In early June, the European Central Bank (ECB) formally started its corporate sector purchase program (CSPP) as part of its quantitative easing measures.
The program aims to boost the eurozone economy and lift inflation to the bank’s target of 2% as the ECB buys corporate bonds issued by companies in the euro area.
Since the start of the CSPP program, the central bank has bought corporate bonds worth €7bn to €8bn per month. But, as noted by the results of a recent InvestmentEurope online poll, 50% of investors are concerned about the ‘crowding out’ effects of the ECB’s bond purchasing.
Roul Haerden, senior portfolio manager at Kempen Capital Management, said the asset manager has already looked beyond traditional investment grade fixed income as a result of the ECB’s action and the general ongoing squeeze on yields.
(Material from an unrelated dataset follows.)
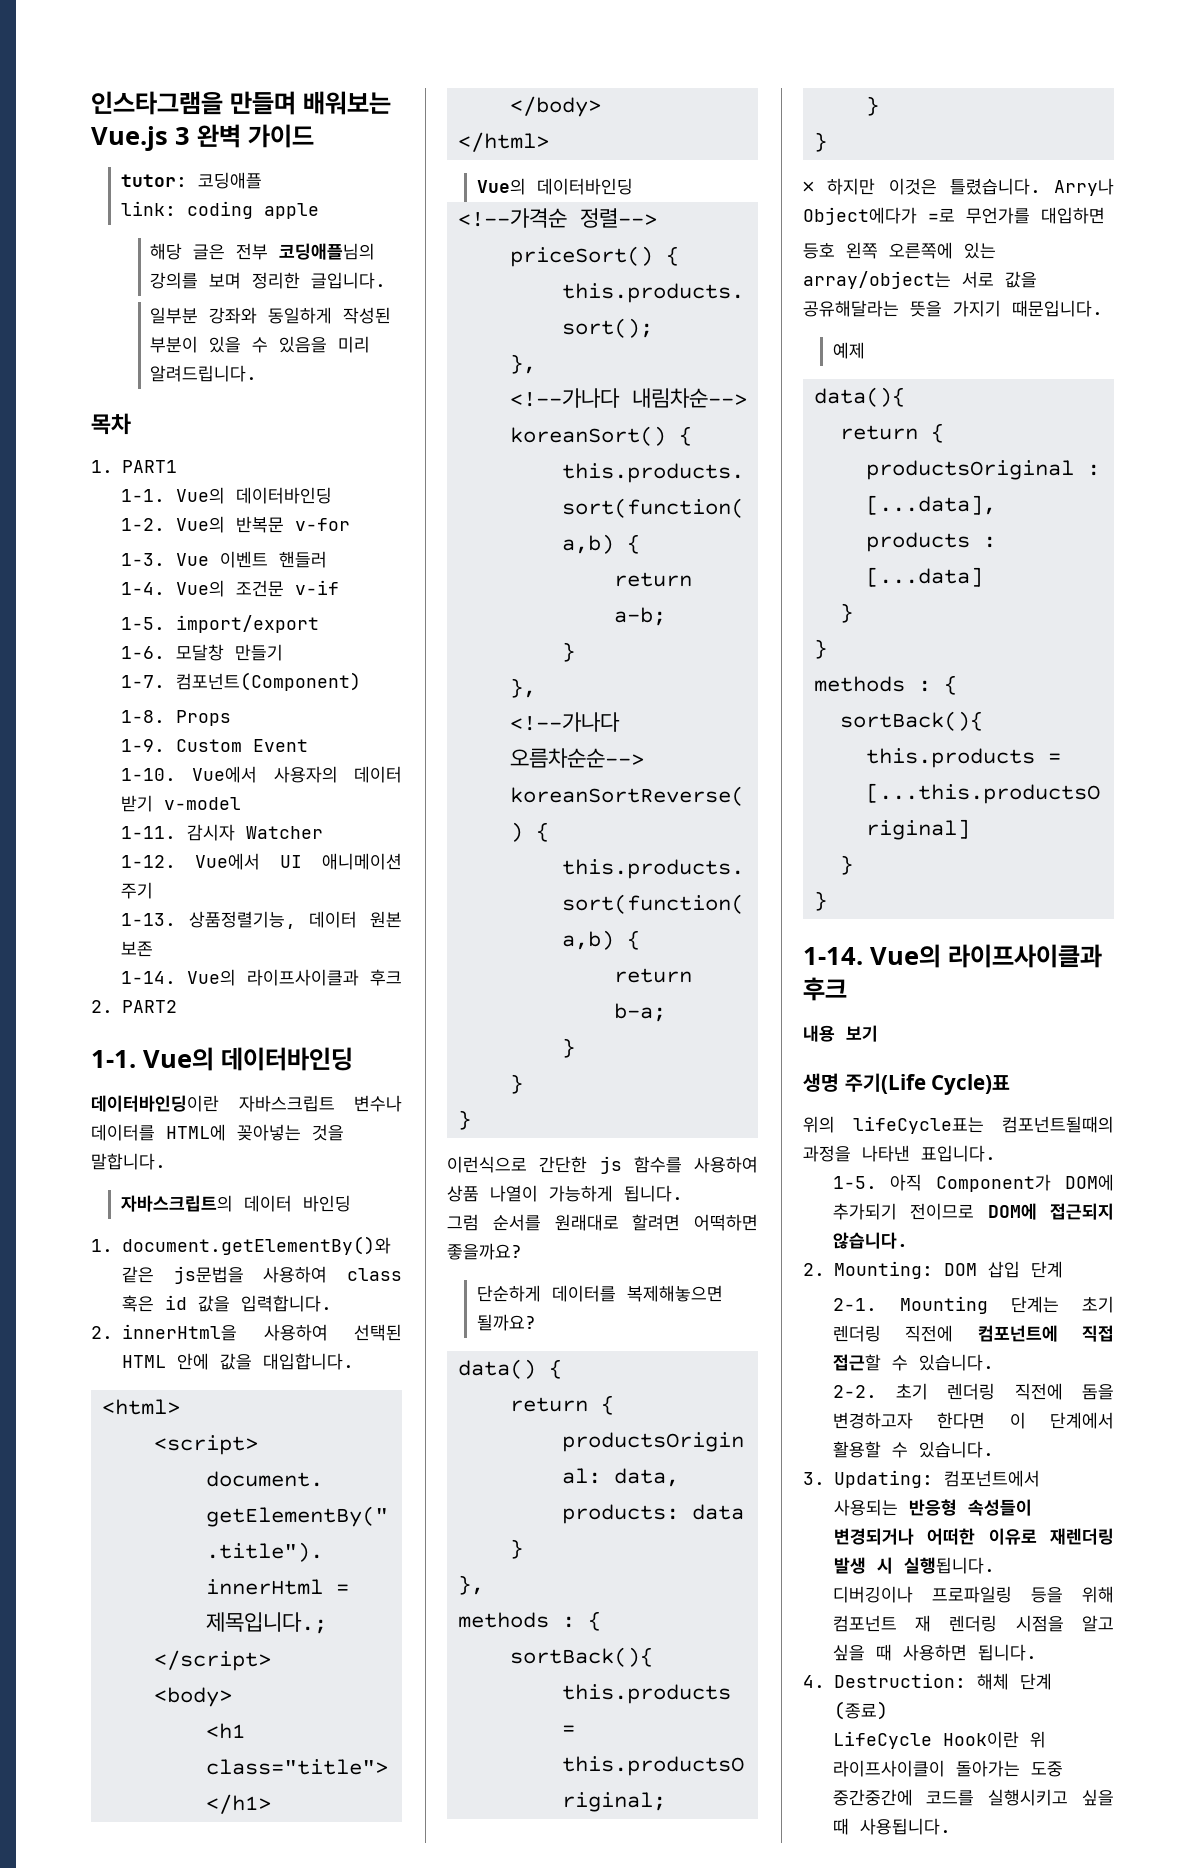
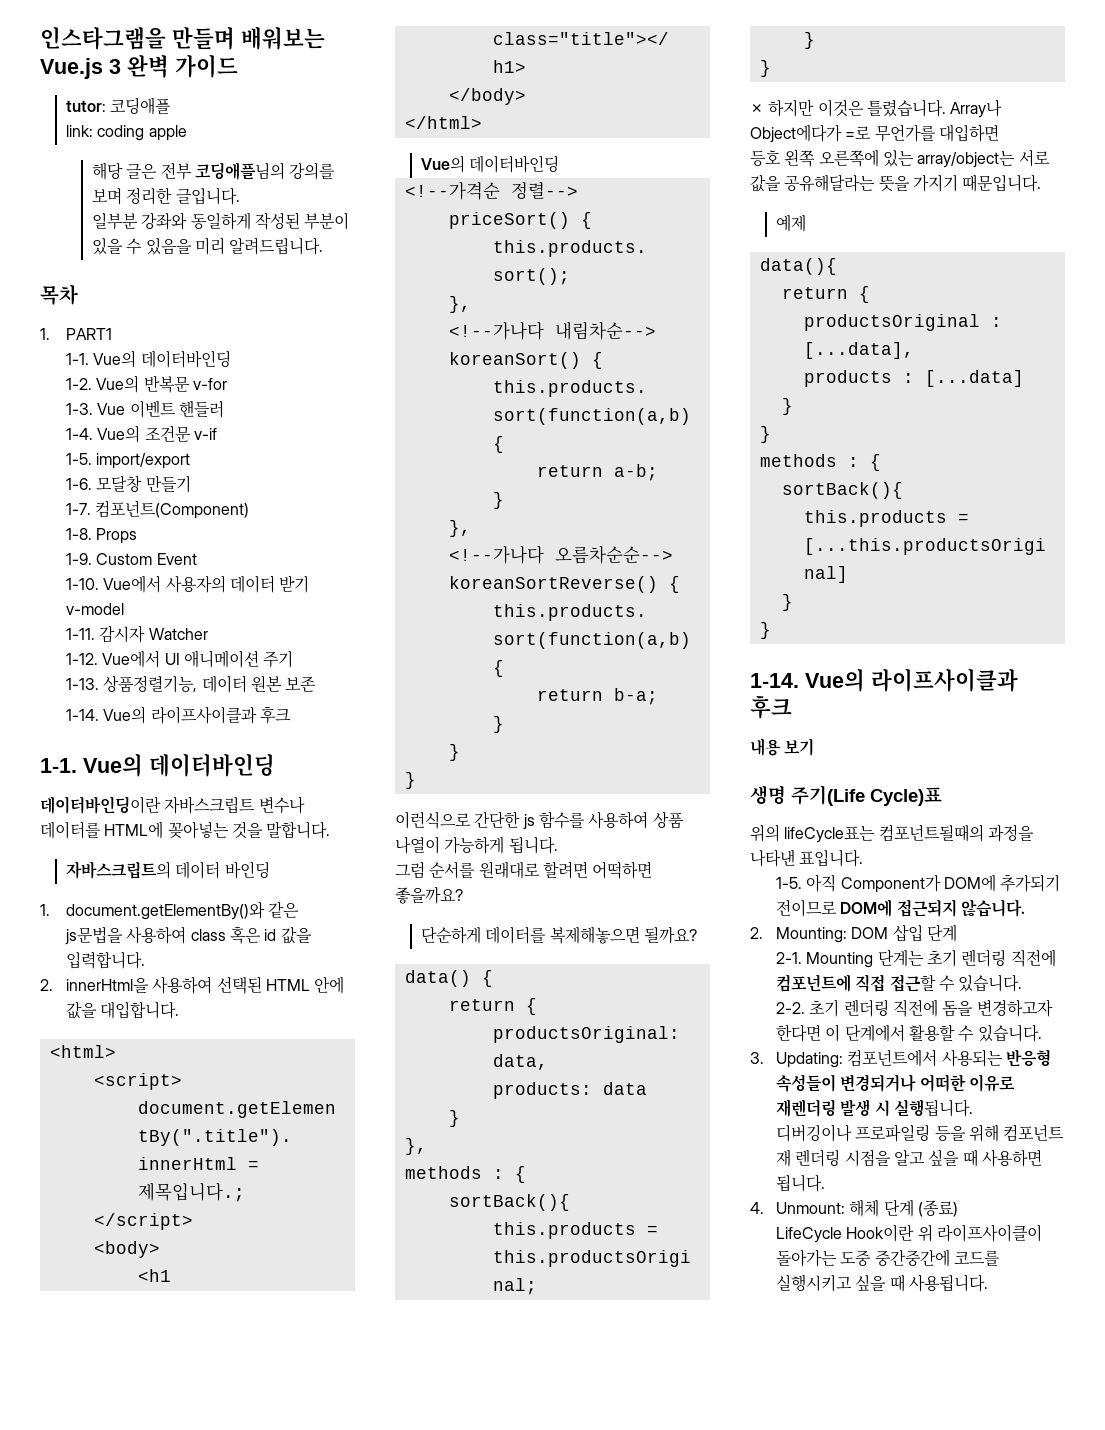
- 2. PART2
- Arry나 Object에다가 =로 무언가를 대입하면
+ Array나 Object에다가 =로 무언가를 대입하면
- 4. Destruction: 해체 단계 (종료)
+ 4. Unmount: 해체 단계 (종료)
“We have been already looking for other asset classes, for example US corporate bonds, high yield bonds, bank loans and direct lending,” Haerden said.
The portfolio manager highlighted Dutch mortgages as an “interesting” investment in the local market.
As a result, a significant number of institutional investors have moved to the Dutch mortgage market, because of its attractiveness in terms of yield and low level of expected loss in case of default.
“The spread of Dutch mortgages against swaps is still between 160 to 240 base points depending on the maturity and type of mortgage, which is quite attractive compared to the yield you can receive on Euro corporate bonds,” Haerden said.
Some institutional investors have also diversified their exposure into US investment grade corporate bonds, which can be an attractive asset class as well, Haerden said.
“On the one hand I see a search for higher yield and on the other hand it is also worth mentioning that lots of investors are restricted to enhance that yield even further, because of the low current coverage ratios they have, especially for Dutch pension funds,” he said.
“In the last few years, a lot of Dutch pension funds saw their coverage ratios decrease below 100%. They don´t have that much leeway anymore to increase the risk budget because some of these pension funds are required to post additional recovery plans to the Dutch regulator because of their underfunded status.”